Oddle did not immediately respond to Tech in Asia’s queries on its rates, but restaurateur Victor Ng told The Straits Times that the platform charges a 10% commission, while delivery fees are shouldered equally by the restaurant and the customer.

Lalamove’s on-demand courier service spans the F&B and ecommerce sectors, but managing director Alex Lin tells Tech in Asia that demand for F&B-related deliveries has grown 300% since the start of April. He expects this to increase by a further six to seven times in the coming weeks, as many F&B merchants are ramping up online deliveries, he adds.

While Lalamove partners with aggregators like Oddle, it’s also working directly with food merchants like hawkers, fast food chains, and restaurants. It has also received requests for ad-hoc delivery support from major food delivery operators, which Lin declined to name.

chope acquires ticktok

Photo credit: Chope.

Another startup that has risen to the challenge is Chope, which launched its delivery service, Chope On, a few weeks ago – an effort CEO Arrif Ziaudeen says took all of three days to get up and running.

The service is currently in beta phase and has over 20 middle to high-end restaurants on the platform. Its delivery fleet is currently made up of transport provider SMRT’s fleet of taxi drivers, many of whom are out of work as demand for cab rides plunge during the pandemic.

“Restaurants that come on board our delivery offering can access readily available features such as analytics, payments support, customer relationship management, and a targeted marketing database,” which are part of Chope’s existing capabilities, Ziaudeen explains.

Service providers in Singapore's food delivery scene

It’s possible that GrabFood, Foodpanda, and Deliveroo are charging higher commissions because they’re providing a more comprehensive service, though Chope’s new delivery offering challenges this.

Chope’s take rate of 15% per order is a fraction of what major food delivery players are charging in the city-state. But that’s partly because it serves higher tier restaurants, with greater minimum order values – around S$50 (US$35) for most of its establishments.

Not all food operators think the added services warrant their high fees, though. Kelly Koh, the manager of All That Batter, a cafe that’s on both GrabFood and Foodpanda, is exploring other more competitively-priced options even though half her daily orders currently come through these channels. Koh continues to liaise directly with private-hire drivers to coordinate deliveries for orders coming through phone and WhatsApp, even though this requires extra effort on her part.

David vs. Goliath

Food delivery platforms used to serve as a customer acquisition and marketing tool for F&B businesses. But they’ve quickly become a lifeline for restaurants that are no longer able to seat dine-in customers.
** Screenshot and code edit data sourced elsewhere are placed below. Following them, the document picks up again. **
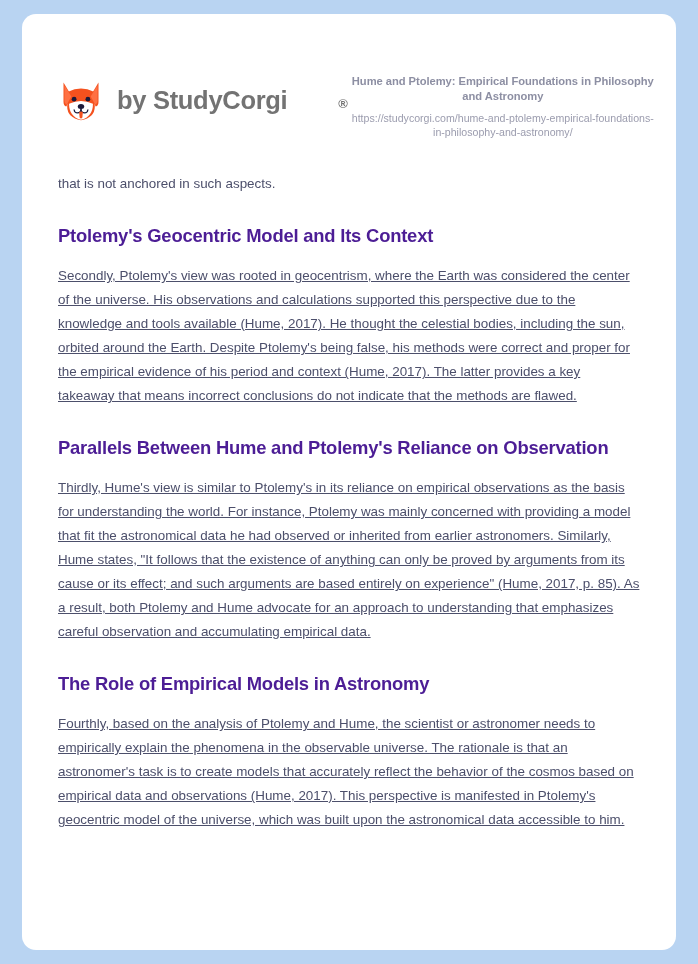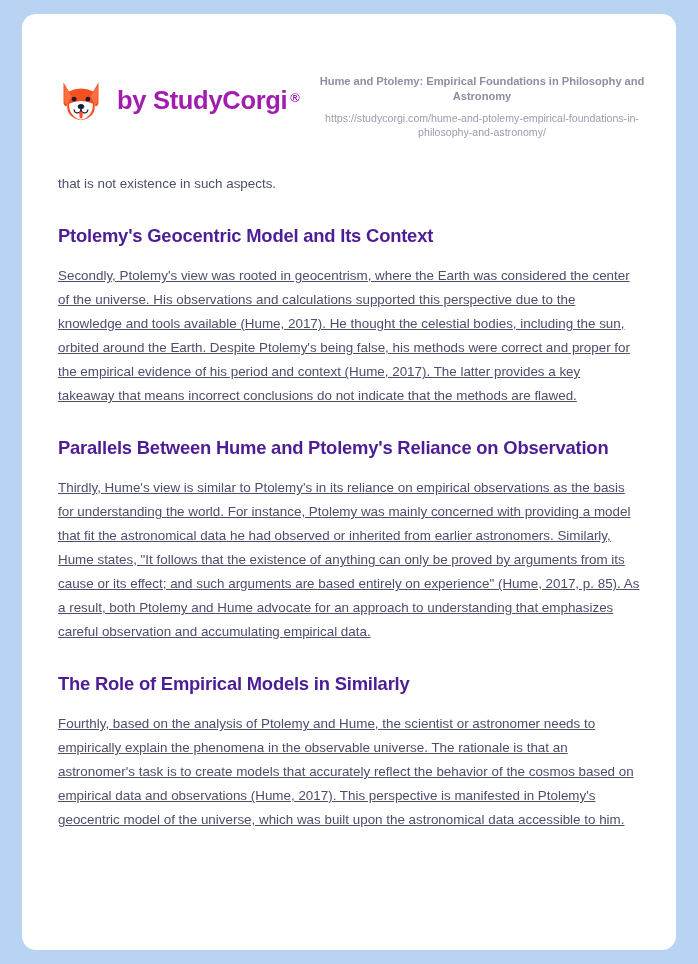"by StudyCorgi" .brand-wordmark { align-items: center -> flex-end; color: #a21caf -> #737373; gap: none -> 48px }
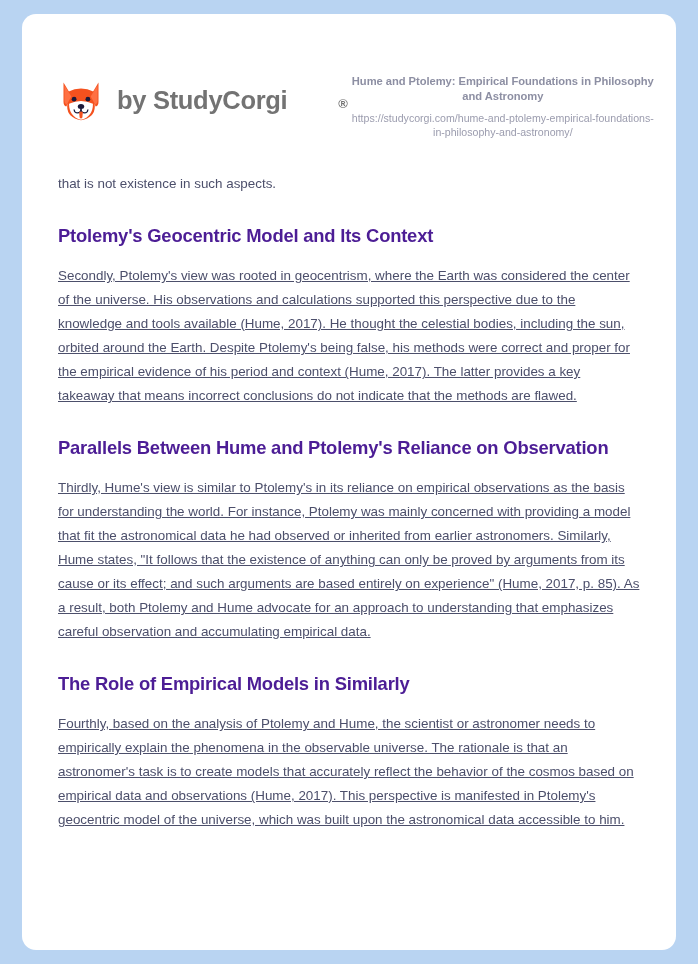"that is not existence in" p.body-text { text: existence -> anchored }
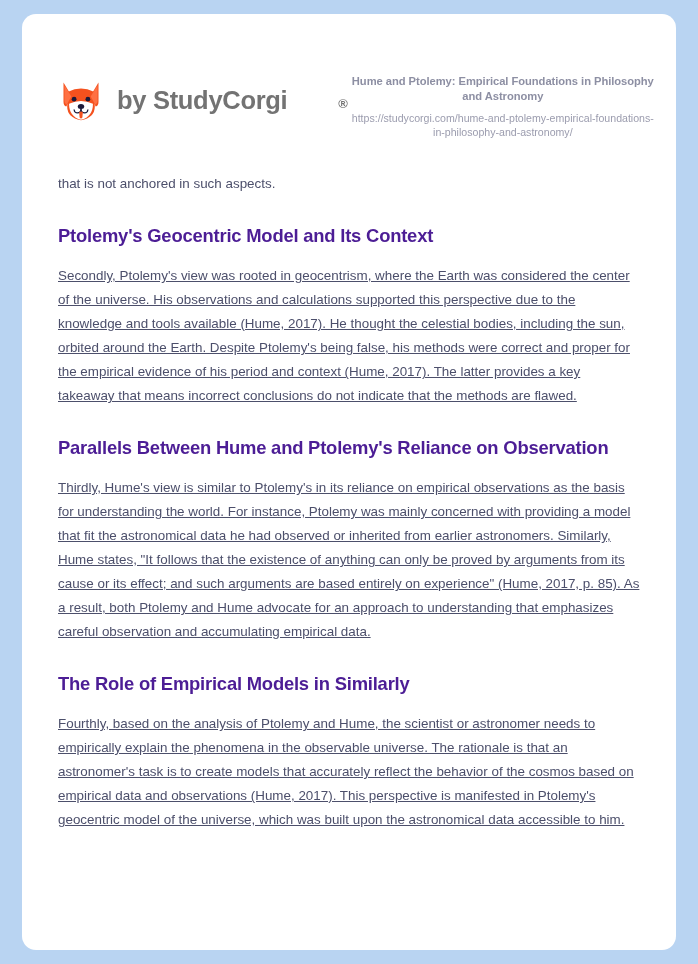"The Role of Empirical Models" h2.section-heading { text: Similarly -> Astronomy }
In spite of “steep” commissions, small food establishments find that they have little choice at the moment. “We have to stay on these channels as an additional marketing or sales channel so long as they are actively used by consumers,” says Koh.

Now a main revenue stream, online deliveries have become an important means for restaurateurs to cover fixed costs such as rental expenses. But this places an unfair burden on food delivery operators, as the service should be seen as complementary rather than a replacement for dine-in revenue, an industry watcher who wished to remain anonymous tells Tech in Asia.

Small, independent food businesses are also flocking to such platforms to stay afloat, even though the high costs associated with these platforms may not be suitable for their scale of operations. High delivery expenses – as outlined earlier – mean that orders have to be sizable in order for trips to be efficient for both delivery platforms and merchants.

Restaurant owner Jeremy Cheok, a member of the #Savefnbsg movement which is calling for delivery commissions to be reduced to 15%, tells Tech in Asia that he still hopes delivery platforms can do more to help food establishments tide through the pandemic.

“All we want to see is the delivery platforms step up and stand in solidarity with the suffering F&B industry,” he says.

Currency converted from SGD and Chinese Yuan to USD: S$1.42 = 7 yuan = US$1.